■ Directions for this task ■
Count every line in the following entries where the word "string" appears. Give the count alone.

*** Material supplied Section Begins ***

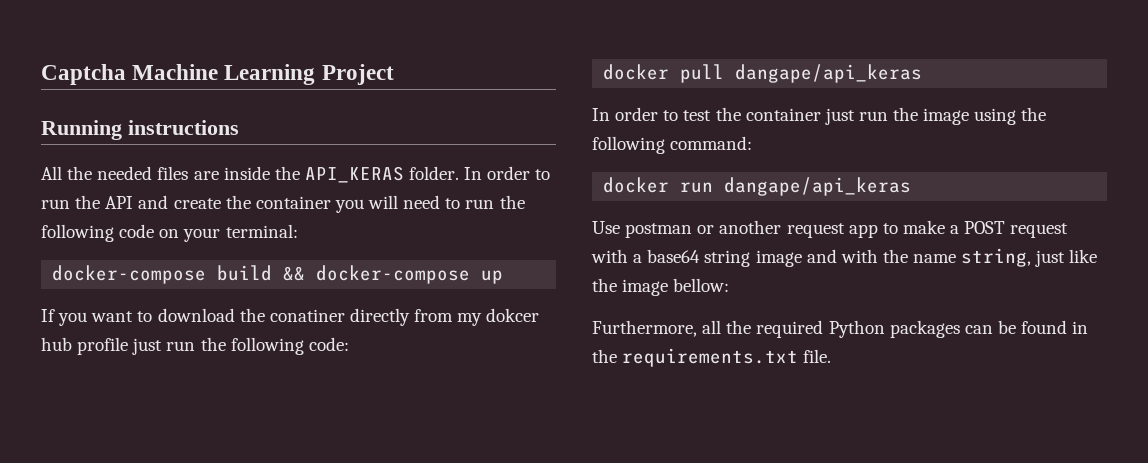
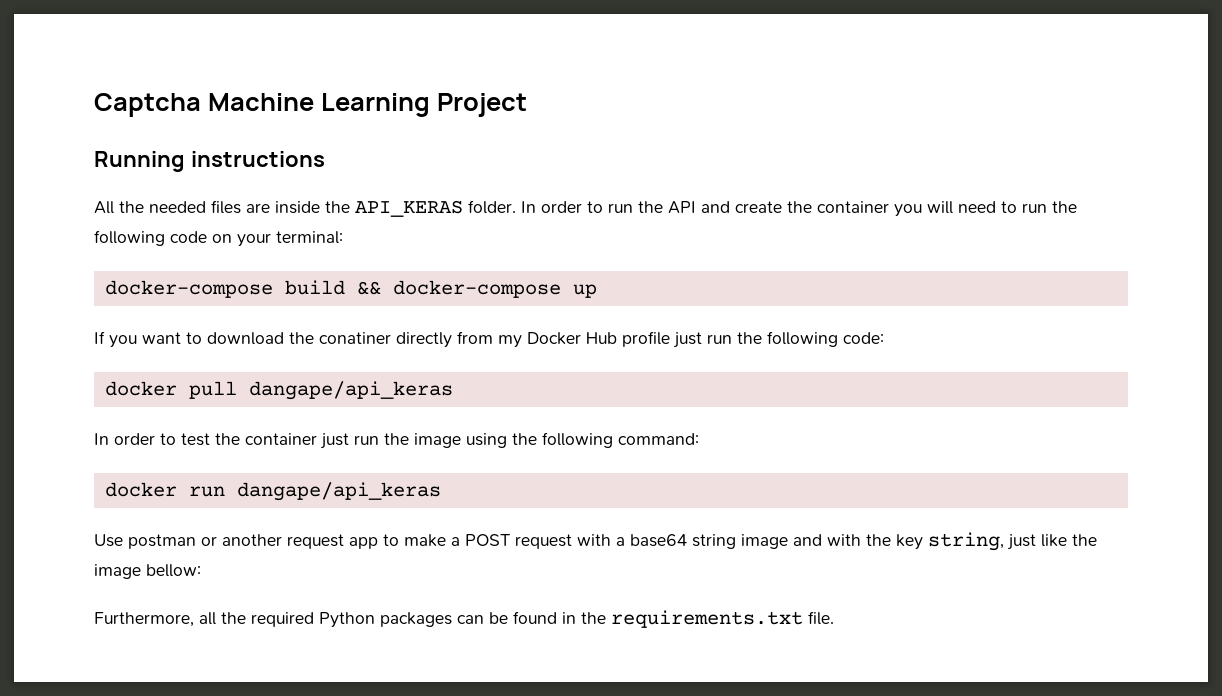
- If you want to download the conatiner directly from my dokcer hub profile just run the following code:
+ If you want to download the conatiner directly from my Docker Hub profile just run the following code:
- Use postman or another request app to make a POST request with a base64 string image and with the name string, just like the image bellow:
+ Use postman or another request app to make a POST request with a base64 string image and with the key string, just like the image bellow:

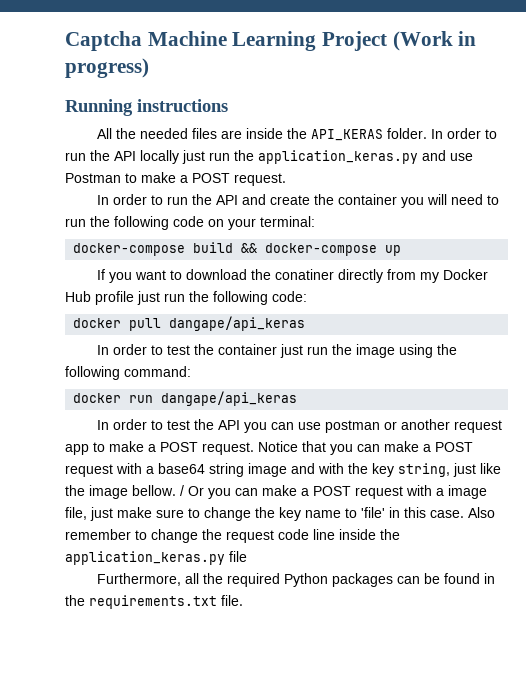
- Captcha Machine Learning Project
+ Captcha Machine Learning Project (Work in progress)
+ In order to run the API locally just run the application_keras.py and use Postman to make a POST request.
- Use postman or another request app to make a POST request with a base64 string image and with the key string, just like the image bellow:
+ In order to test the API you can use postman or another request app to make a POST request. Notice that you can make a POST request with a base64 string image and with the key string, just like the image bellow. / Or you can make a POST request with a image file, just make sure to change the key name to 'file' in this case. Also remember to change the request code line inside the application_keras.py file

*** Material supplied Section Ends ***

■ Result ■
4